• What to produce
Repeat word for word the lines from the top of the records through the line containing "- [Section 18", and skip the pictures.

• Exercise materials
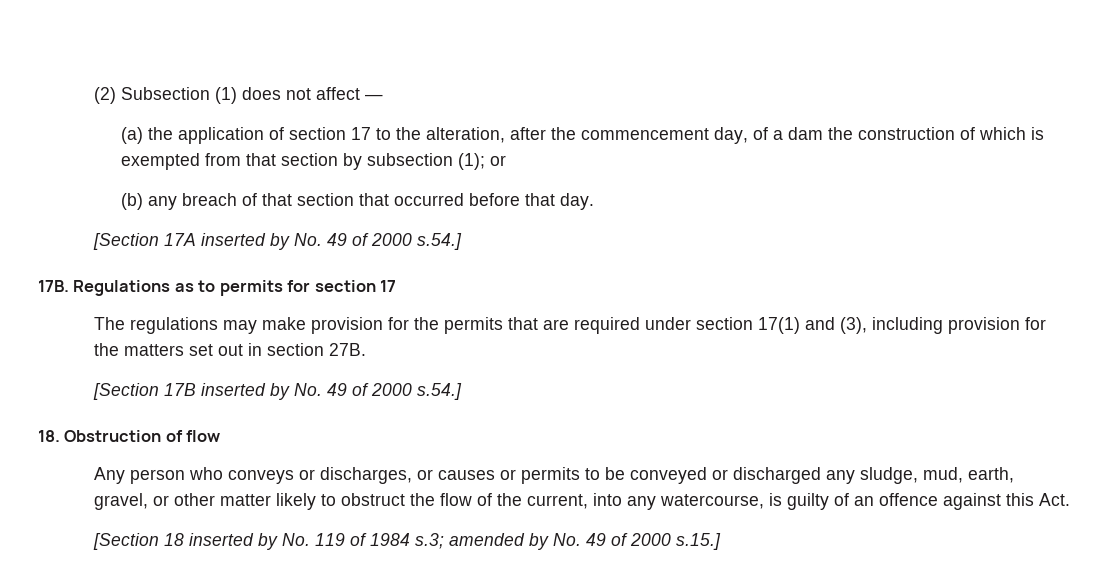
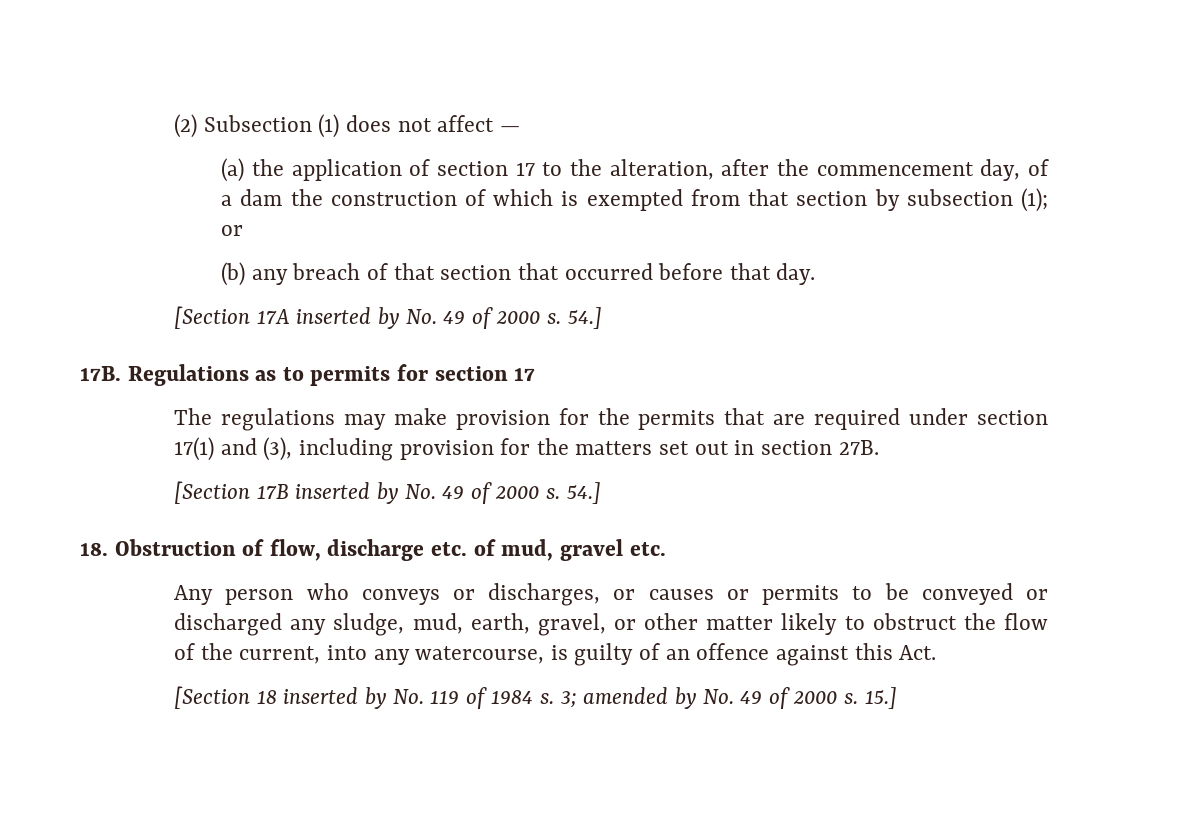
- [Section 17A inserted by No. 49 of 2000 s.54.]
+ [Section 17A inserted by No. 49 of 2000 s. 54.]
- [Section 17B inserted by No. 49 of 2000 s.54.]
+ [Section 17B inserted by No. 49 of 2000 s. 54.]
- 18. Obstruction of flow
+ 18. Obstruction of flow, discharge etc. of mud, gravel etc.
- [Section 18 inserted by No. 119 of 1984 s.3; amended by No. 49 of 2000 s.15.]
+ [Section 18 inserted by No. 119 of 1984 s. 3; amended by No. 49 of 2000 s. 15.]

• Task answer
- [Section 17A inserted by No. 49 of 2000 s.54.]
+ [Section 17A inserted by No. 49 of 2000 s. 54.]
- [Section 17B inserted by No. 49 of 2000 s.54.]
+ [Section 17B inserted by No. 49 of 2000 s. 54.]
- 18. Obstruction of flow
+ 18. Obstruction of flow, discharge etc. of mud, gravel etc.
- [Section 18 inserted by No. 119 of 1984 s.3; amended by No. 49 of 2000 s.15.]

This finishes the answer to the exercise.